Contudo, um destes dias passou-se com um vendedor de inutilidades e tentou dar-lhe um murro à terceira vez em que o abusador insistiu em entrar no estabelecimento.
A clientela, porquanto surpreendida com a agressividade inédita daquele paz de alma, de imediato o obsequiou com palmadinhas nas costas e tratou de apresentar à restante vizinhança as múltiplas atenuantes capazes de justificar aquele desvario de um moço que até é bom rapazinho.
Compreendo a reacção da malta e congratulo-me por o António não ter perdido o emprego. Porém, esta bonomia deriva não de uma qualquer tolerância para com o gesto irreflectido do jovem mas do facto de estar em causa um cidadão comum a quem o patrão pregou uma desanda e deixou claro que não se repetiria tal situação sem as devidas consequências (que do episódio em causa não resultariam nenhumas).
Em momento algum sancionei a (tentativa de) agressão mas tive em conta quem a protagonizou e o que de facto estava ali em causa.
O mesmo comportamento do António tem, aos meus olhos, outra interpretação quando assumido por cidadãos com outro tipo de responsabilidades inerentes ao exercício de determinadas funções.
Ou seja, continua a ser reprovável, mesmo inaceitável, tendo em conta o pretexto, mas acresce a questão de pormenor que não é, de todo, despicienda: alguns cargos implicam não se poder usufruir do mesmo nível de tolerância ao descontrolo momentâneo. Exemplos? Agentes da autoridade, líderes de opinião ou pessoas ligadas à actividade política (pela proximidade aos órgãos do poder).
Em qualquer dos exemplos supra, o diabo está no pormenor de ser exigível a pessoas com responsabilidades acrescidas pela influência do seu desempenho uma conduta irrepreensível em matéria de contenção verbal ou qualquer outra.
É para mim incompreensível que um assessor político, um tal de Zeca, possa tratar um fotógrafo à biqueirada e a clientela, neste caso a Comunicação Social, o trate como se fosse o António do talho.
E é para mim intolerável que o patrão do tal Zeca, por acaso o partido no poder, não se tenha sentido obrigado sequer a uma censura pública do comportamento de outro rapazinho bom num dia mau. O tal Zeca está ligado a um partido político, estava a receber um ex-Ministro e agrediu (ou tentou agredir) um profissional da informação.
É um precedente manhoso, sobretudo no actual contexto português e de boa parte da Europa, pela mensagem que transmite.
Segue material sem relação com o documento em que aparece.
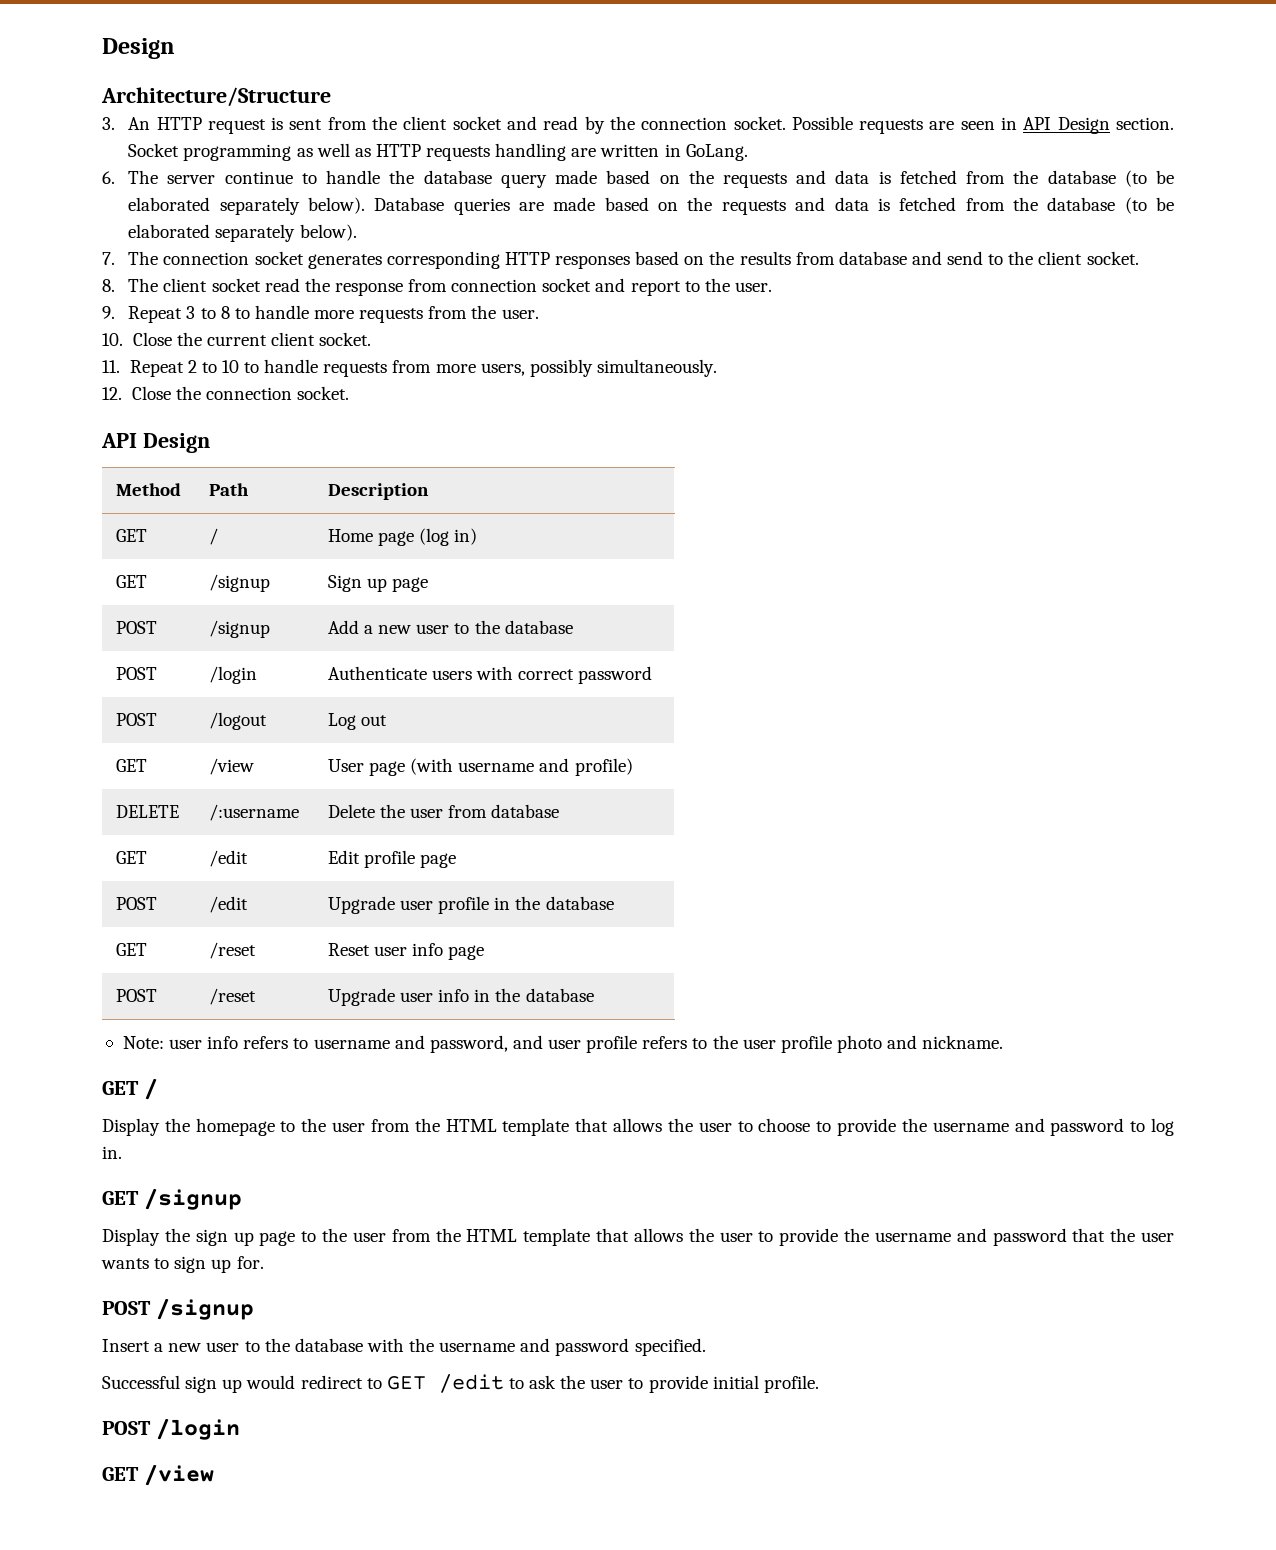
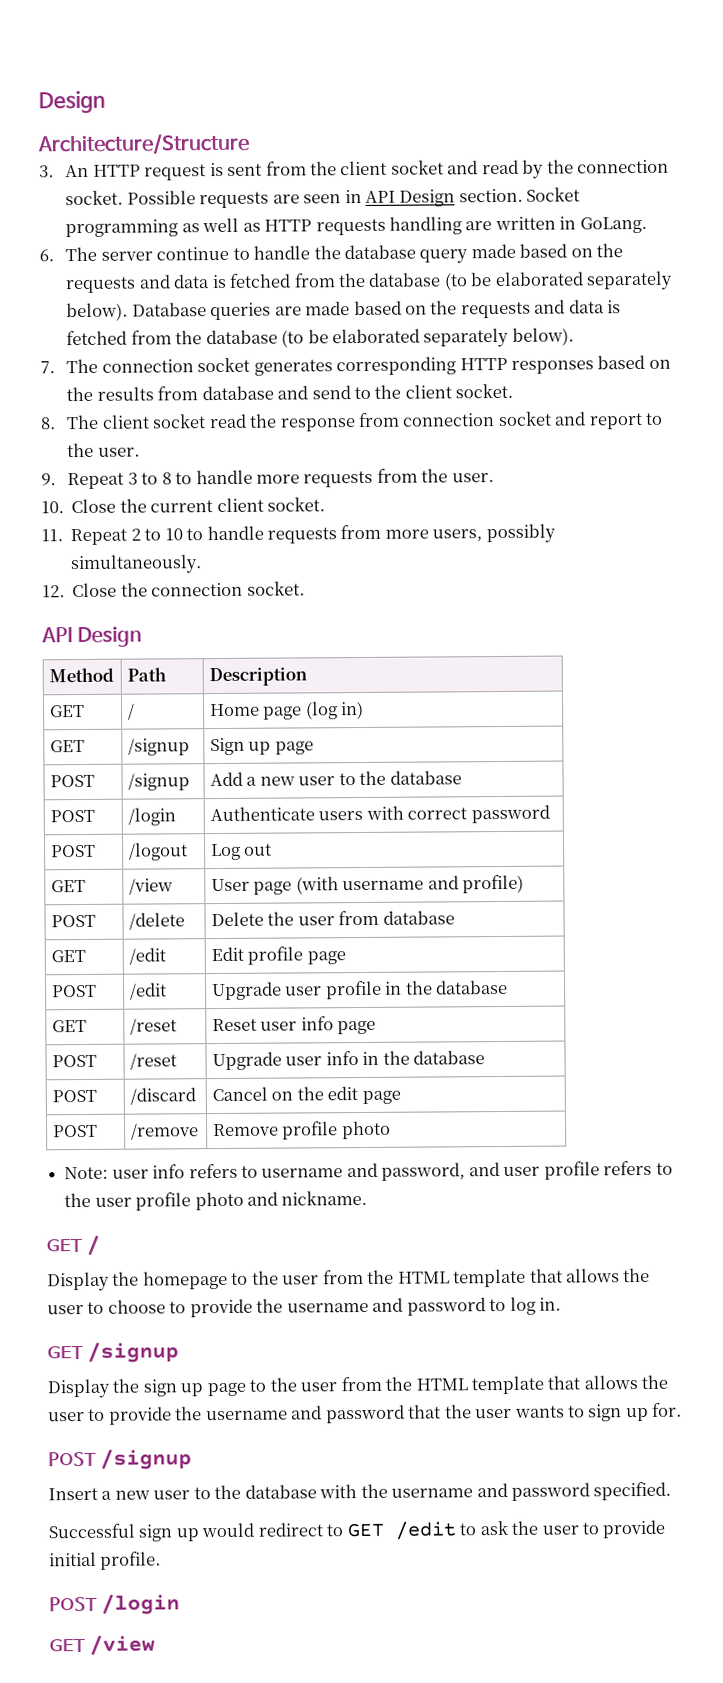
[115,805,179,818] [208,804,299,821] DELETE | /:username -> [50,914,96,928] [128,912,185,930] POST | /delete
(594, 995) none -> [51,1089,97,1103] [129,1087,196,1105] [211,1086,401,1105] [52,1124,98,1138] [130,1123,199,1140] [212,1120,391,1140] // POST | /discard | Cancel on the edit page // POST | /remove | Remove profile photo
É fácil extrapolar qual será o grau de impunidade de qualquer destes assessores de pêlo na venta num grau mais avançado da conversão em república das bananas levada a cabo pelo actual Executivo, tendo em conta os paninhos quentes colocados por vários jornalistas e o silêncio de quem assim cala e consente, nomeadamente e no caso em apreço, do PSD.
Por este conjunto de razões, não alinho no nacional-porreirismo que tanto me orgulha por saber distinguir a gravidade do crime de uma anciã que rouba conservas num supermercado da subjacente a um desfalque bancário capaz de afectar as contas públicas de todo um país, mas que tanto me embaraça quando se mostra ingénuo ao ponto de colocar o António do talho ao mesmo nível do Zeca assessor político no que concerne à responsabilização por incidentes desta natureza.
Uma democracia pode apenas constipar-se pela proliferação dos impulsos violentos entre a arraia-miúda, mas se a coisa alastra até tão perto de quem manda e é direccionada de forma impune contra quem pode denunciar abusos de poder, mais cedo ou mais tarde a pneumonia fatal é garantida.